Start of Data excerpts

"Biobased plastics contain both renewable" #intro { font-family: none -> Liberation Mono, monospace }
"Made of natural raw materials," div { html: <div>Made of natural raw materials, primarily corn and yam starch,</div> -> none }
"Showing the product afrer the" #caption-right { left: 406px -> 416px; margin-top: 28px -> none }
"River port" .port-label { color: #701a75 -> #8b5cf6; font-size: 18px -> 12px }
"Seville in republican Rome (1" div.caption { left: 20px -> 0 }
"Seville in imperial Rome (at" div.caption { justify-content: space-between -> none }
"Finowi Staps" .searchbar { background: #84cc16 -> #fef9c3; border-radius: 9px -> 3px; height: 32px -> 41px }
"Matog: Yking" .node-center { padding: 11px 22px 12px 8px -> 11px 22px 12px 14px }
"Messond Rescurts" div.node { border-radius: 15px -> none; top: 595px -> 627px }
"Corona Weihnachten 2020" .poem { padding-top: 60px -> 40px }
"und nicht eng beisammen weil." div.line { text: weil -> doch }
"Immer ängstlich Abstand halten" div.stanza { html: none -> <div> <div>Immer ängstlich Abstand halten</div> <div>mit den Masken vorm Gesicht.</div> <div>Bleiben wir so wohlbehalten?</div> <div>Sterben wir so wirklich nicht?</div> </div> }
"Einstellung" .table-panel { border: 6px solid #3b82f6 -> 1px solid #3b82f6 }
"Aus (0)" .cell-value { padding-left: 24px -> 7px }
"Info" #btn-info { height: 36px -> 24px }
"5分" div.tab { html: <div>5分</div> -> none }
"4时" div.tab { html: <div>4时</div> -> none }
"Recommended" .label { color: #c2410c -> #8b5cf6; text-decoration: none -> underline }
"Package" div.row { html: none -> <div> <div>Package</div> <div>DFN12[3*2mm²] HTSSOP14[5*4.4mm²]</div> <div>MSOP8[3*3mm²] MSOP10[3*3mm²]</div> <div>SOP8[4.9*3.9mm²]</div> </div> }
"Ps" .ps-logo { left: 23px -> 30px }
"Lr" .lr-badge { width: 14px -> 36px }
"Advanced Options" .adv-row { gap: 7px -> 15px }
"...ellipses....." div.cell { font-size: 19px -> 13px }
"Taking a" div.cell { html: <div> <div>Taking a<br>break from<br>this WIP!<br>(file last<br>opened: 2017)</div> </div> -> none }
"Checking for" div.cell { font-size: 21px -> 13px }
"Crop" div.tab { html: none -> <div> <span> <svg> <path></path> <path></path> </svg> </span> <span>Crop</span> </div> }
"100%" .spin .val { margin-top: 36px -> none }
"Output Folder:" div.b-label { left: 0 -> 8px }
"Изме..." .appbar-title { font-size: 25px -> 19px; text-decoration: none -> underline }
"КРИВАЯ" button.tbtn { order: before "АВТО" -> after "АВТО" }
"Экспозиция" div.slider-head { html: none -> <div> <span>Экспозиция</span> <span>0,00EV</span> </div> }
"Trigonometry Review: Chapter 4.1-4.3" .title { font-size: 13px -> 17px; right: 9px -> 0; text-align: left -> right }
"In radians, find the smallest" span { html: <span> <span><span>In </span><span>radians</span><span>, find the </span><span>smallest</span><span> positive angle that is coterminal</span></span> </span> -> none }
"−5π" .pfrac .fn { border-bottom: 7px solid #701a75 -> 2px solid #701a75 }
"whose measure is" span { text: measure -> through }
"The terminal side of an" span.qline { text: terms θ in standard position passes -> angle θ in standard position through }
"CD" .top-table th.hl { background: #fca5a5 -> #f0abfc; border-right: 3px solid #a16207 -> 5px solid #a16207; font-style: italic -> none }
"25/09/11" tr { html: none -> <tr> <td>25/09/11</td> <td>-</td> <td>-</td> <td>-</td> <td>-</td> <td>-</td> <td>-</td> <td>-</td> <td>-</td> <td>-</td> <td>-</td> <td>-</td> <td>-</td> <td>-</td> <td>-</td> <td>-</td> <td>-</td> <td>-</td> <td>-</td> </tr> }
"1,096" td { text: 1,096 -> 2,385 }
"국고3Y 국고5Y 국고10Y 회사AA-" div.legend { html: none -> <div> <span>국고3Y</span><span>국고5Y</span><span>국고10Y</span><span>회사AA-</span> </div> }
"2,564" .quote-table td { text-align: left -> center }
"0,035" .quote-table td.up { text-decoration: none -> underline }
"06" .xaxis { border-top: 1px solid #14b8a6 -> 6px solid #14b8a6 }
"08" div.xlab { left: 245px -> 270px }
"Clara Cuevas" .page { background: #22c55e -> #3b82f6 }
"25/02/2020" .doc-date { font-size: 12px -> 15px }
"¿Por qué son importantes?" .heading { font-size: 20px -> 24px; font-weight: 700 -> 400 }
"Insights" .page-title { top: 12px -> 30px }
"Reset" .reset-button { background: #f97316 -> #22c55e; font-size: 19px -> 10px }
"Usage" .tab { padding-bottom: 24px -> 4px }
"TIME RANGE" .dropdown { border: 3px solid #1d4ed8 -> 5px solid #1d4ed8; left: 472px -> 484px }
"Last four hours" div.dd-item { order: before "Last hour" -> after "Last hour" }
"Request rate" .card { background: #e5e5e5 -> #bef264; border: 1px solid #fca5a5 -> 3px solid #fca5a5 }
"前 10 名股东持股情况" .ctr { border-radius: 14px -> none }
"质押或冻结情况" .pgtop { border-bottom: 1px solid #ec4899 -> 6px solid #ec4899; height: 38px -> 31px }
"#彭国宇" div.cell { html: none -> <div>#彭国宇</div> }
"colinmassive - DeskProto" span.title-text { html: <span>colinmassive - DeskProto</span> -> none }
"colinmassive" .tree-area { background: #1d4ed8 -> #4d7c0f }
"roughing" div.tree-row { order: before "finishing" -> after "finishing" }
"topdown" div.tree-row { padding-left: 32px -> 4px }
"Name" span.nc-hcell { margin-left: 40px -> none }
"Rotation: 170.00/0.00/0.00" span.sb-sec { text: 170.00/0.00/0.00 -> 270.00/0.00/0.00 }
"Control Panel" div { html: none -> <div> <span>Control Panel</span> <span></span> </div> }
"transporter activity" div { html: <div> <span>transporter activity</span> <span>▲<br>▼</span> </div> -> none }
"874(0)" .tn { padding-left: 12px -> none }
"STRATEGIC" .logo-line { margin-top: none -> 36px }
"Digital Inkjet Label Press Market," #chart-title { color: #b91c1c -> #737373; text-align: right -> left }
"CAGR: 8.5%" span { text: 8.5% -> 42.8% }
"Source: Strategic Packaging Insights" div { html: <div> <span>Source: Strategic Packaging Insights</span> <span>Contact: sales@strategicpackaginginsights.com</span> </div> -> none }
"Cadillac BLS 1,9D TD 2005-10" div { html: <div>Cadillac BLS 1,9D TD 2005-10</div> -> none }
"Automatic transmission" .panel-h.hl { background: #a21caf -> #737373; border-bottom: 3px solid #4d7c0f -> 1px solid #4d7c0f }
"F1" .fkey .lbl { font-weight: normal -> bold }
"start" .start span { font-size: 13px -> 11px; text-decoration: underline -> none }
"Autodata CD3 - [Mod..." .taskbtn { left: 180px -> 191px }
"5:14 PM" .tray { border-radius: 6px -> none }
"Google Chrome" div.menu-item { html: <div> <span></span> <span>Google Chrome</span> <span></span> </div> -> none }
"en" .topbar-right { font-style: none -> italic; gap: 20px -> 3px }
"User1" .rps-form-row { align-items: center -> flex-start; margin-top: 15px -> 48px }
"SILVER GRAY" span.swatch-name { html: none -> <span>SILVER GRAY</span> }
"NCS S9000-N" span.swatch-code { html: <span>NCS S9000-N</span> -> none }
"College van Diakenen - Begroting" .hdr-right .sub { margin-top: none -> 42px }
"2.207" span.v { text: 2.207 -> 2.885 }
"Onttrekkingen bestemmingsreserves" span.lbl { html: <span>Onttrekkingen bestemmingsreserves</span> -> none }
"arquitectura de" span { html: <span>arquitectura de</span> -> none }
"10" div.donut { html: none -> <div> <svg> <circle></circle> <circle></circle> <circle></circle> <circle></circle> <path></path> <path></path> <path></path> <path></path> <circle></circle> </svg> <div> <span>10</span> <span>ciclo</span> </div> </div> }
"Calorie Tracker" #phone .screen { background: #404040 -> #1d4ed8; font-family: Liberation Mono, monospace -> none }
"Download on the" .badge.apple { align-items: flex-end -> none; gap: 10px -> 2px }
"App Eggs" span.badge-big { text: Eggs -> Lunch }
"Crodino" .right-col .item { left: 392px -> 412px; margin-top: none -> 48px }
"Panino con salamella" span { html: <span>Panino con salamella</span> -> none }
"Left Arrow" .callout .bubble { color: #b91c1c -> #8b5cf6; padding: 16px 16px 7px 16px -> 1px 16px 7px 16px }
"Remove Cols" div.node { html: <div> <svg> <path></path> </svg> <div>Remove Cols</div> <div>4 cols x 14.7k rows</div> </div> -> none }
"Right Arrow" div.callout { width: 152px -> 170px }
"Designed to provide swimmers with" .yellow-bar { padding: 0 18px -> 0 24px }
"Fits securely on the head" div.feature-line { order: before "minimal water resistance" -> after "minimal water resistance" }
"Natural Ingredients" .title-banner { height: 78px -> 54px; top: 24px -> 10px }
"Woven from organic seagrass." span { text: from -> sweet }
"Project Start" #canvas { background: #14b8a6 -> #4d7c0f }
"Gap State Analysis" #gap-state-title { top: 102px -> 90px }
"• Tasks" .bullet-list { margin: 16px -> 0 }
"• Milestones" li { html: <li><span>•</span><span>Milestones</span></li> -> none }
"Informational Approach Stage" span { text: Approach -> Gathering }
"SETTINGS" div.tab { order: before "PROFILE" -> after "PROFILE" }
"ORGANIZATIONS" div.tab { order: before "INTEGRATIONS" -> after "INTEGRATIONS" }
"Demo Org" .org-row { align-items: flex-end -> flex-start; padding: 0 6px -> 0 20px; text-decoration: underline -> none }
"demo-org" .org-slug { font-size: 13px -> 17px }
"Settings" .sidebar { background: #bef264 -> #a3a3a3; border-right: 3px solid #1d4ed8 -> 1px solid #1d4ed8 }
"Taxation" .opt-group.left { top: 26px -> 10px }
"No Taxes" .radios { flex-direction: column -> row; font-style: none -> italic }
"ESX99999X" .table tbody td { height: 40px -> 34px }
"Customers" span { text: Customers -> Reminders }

End of Data excerpts

#### [Aim of the exercise]
What you return should be exactly the lines above, starting at the one with "-> <div> <div>Immer" and ending at the one with "left: 0 -> 8px", and nothing else.

#### [Exercise solution]
"Immer ängstlich Abstand halten" div.stanza { html: none -> <div> <div>Immer ängstlich Abstand halten</div> <div>mit den Masken vorm Gesicht.</div> <div>Bleiben wir so wohlbehalten?</div> <div>Sterben wir so wirklich nicht?</div> </div> }
"Einstellung" .table-panel { border: 6px solid #3b82f6 -> 1px solid #3b82f6 }
"Aus (0)" .cell-value { padding-left: 24px -> 7px }
"Info" #btn-info { height: 36px -> 24px }
"5分" div.tab { html: <div>5分</div> -> none }
"4时" div.tab { html: <div>4时</div> -> none }
"Recommended" .label { color: #c2410c -> #8b5cf6; text-decoration: none -> underline }
"Package" div.row { html: none -> <div> <div>Package</div> <div>DFN12[3*2mm²] HTSSOP14[5*4.4mm²]</div> <div>MSOP8[3*3mm²] MSOP10[3*3mm²]</div> <div>SOP8[4.9*3.9mm²]</div> </div> }
"Ps" .ps-logo { left: 23px -> 30px }
"Lr" .lr-badge { width: 14px -> 36px }
"Advanced Options" .adv-row { gap: 7px -> 15px }
"...ellipses....." div.cell { font-size: 19px -> 13px }
"Taking a" div.cell { html: <div> <div>Taking a<br>break from<br>this WIP!<br>(file last<br>opened: 2017)</div> </div> -> none }
"Checking for" div.cell { font-size: 21px -> 13px }
"Crop" div.tab { html: none -> <div> <span> <svg> <path></path> <path></path> </svg> </span> <span>Crop</span> </div> }
"100%" .spin .val { margin-top: 36px -> none }
"Output Folder:" div.b-label { left: 0 -> 8px }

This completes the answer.